Comments (17)
@manman-ren If there are any ways to rewrite the kernel to improve perf we'd also be interested in that.
from pytorch.
Looking at the NCU profiles, I'm seeing thread occupancy metrics are very close for the two kernels, so I guess register pressure doesn’t affect much here.
With the masking we have extra data movement, which are all in registers.
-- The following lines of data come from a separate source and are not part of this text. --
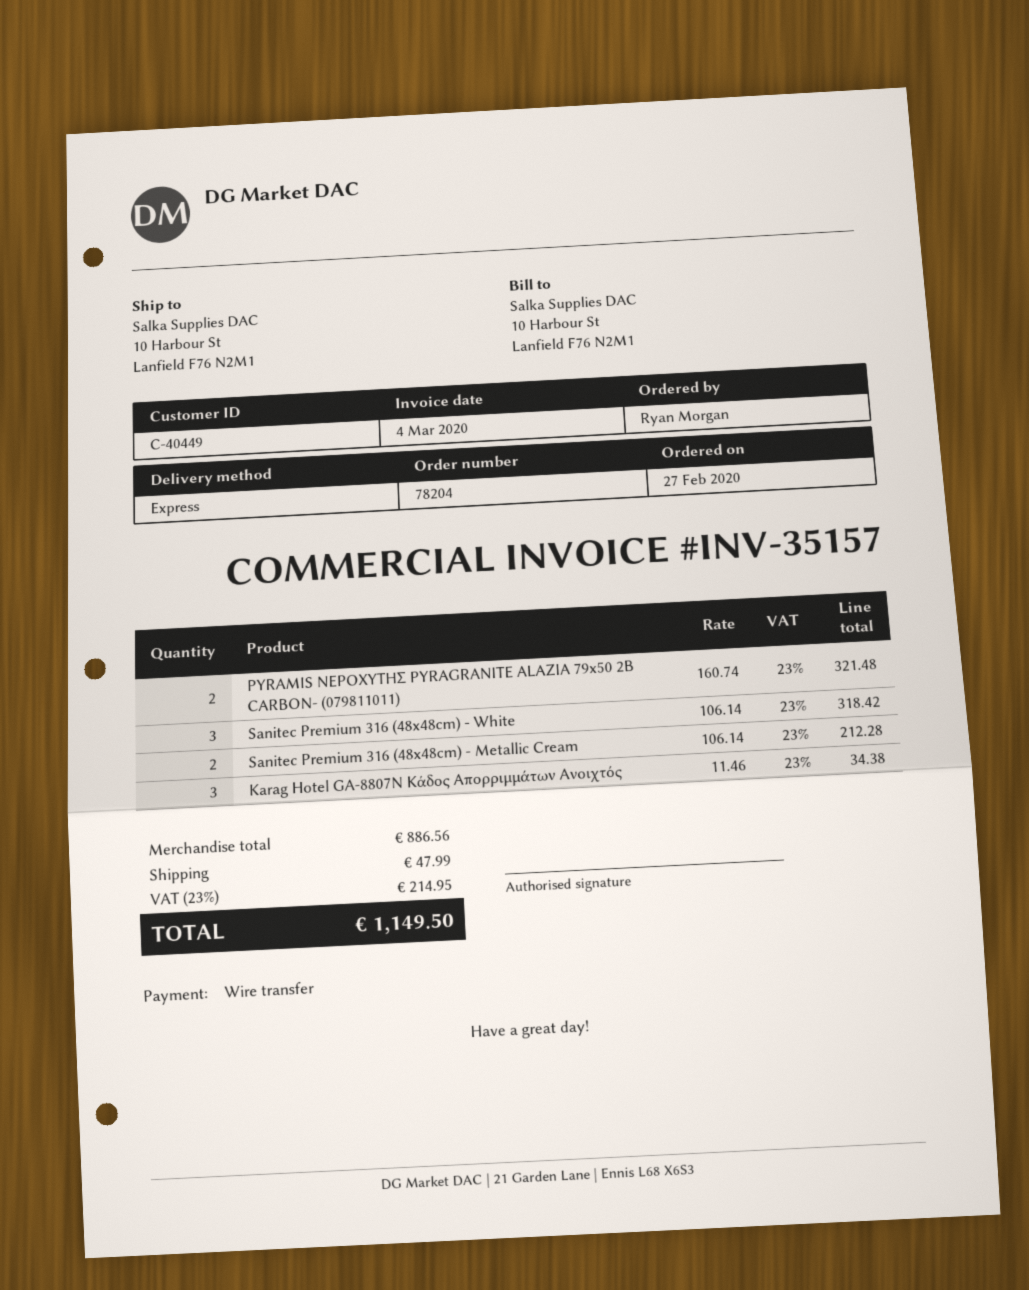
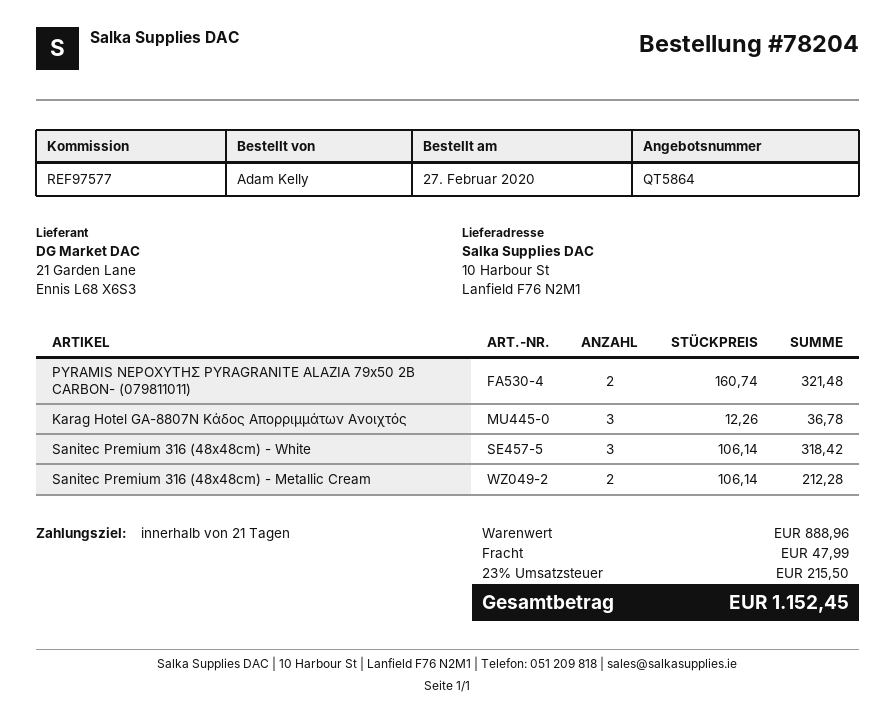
ordered by: Ryan Morgan -> Adam Kelly
Karag Hotel GA-8807N Κάδος Απορριμμάτων Ανοιχτός: 3 x 11.46 = 34.38 -> 3 x 12.26 = 36.78
subtotal: 886.56 -> 888.96
tax: 23% = 214.95 -> 23% = 215.50
total: 1149.50 -> 1152.45

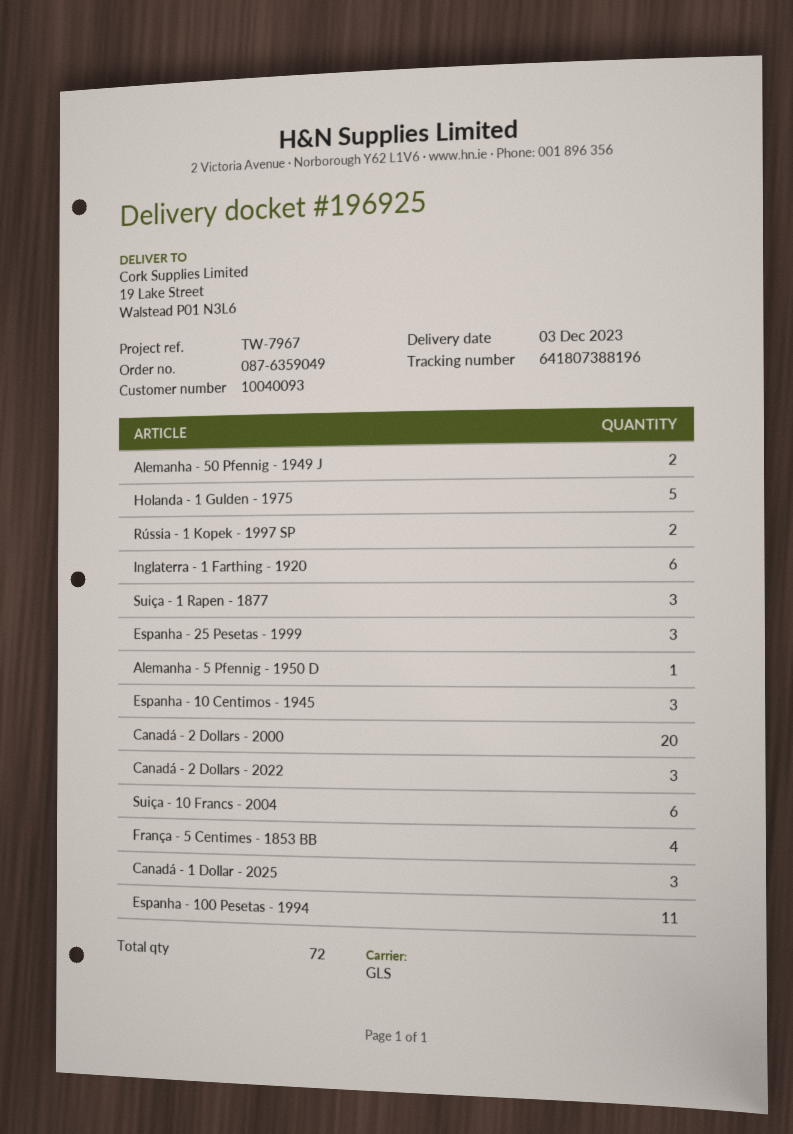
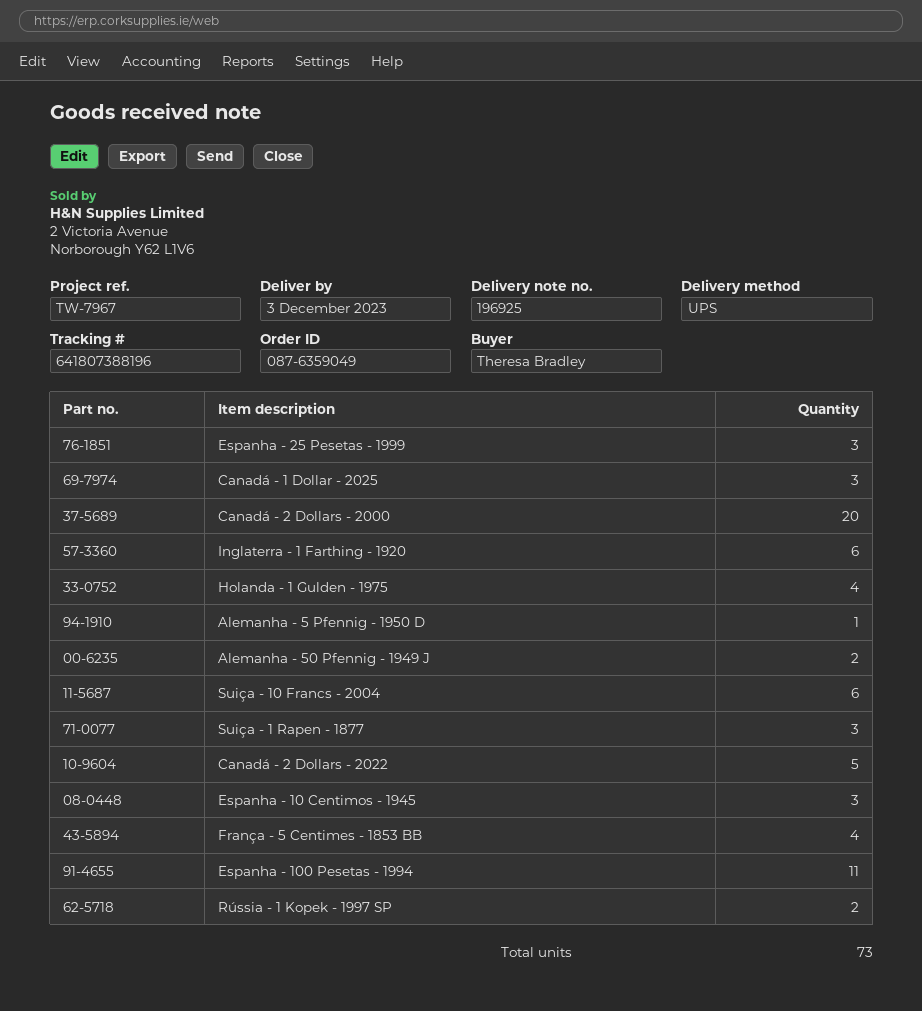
shipping method: GLS -> UPS
Holanda - 1 Gulden - 1975: 5 -> 4
Canadá - 2 Dollars - 2022: 3 -> 5
total quantity: 72 -> 73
But I’m seeing memory throughput is different.
I'm also seeing instruction execution counts are quite different:
from pytorch.
By disabling LSR and moving the arange instructions
offs_m = start_m * BLOCK_M + tl.arange(0, BLOCK_M)
offs_n = tl.arange(0, BLOCK_N)
we can get to 0.007877.
bad.py --> bad2.py --> bad4.py + disable LSR
0.009078 0.008732 0.007877
--> -13%
Actually if we only disable LSR with the actual masks, we get
FA2: 6.420323848724365
templated attention: 7.937378406524658
With LSR
FA2: 6.392755508422852
templated attention: 9.197888374328613
Looks like LSR plays a significant role when the register usage is high.
Patch to disable LSR:
diff --git a/python/src/llvm.cc b/python/src/llvm.cc
index 3b7f8fa30..a21ee2860 100644
--- a/python/src/llvm.cc
+++ b/python/src/llvm.cc
@@ -55,6 +55,14 @@ std::string translateLLVMIRToASM(llvm::Module &module,
*optPtr = true;
}
}
+ {
+ auto optIt = options.find("disable-lsr");
+ if (optIt != options.end()) {
+ auto optPtr = static_cast<llvm::cl::opt<bool> *>(optIt->second);
+ *optPtr = true;
+ llvm::errs() << "disable LSR ----------------\n";
+ }
+ }
// inline everything
for (llvm::Function &f : module.functions())
from pytorch.
We will take a look!
from pytorch.
Which version of pytorch should I use?
I tried master, but hit
return torch.where(patch_bidirectional | causal_mask, score, -float("inf"))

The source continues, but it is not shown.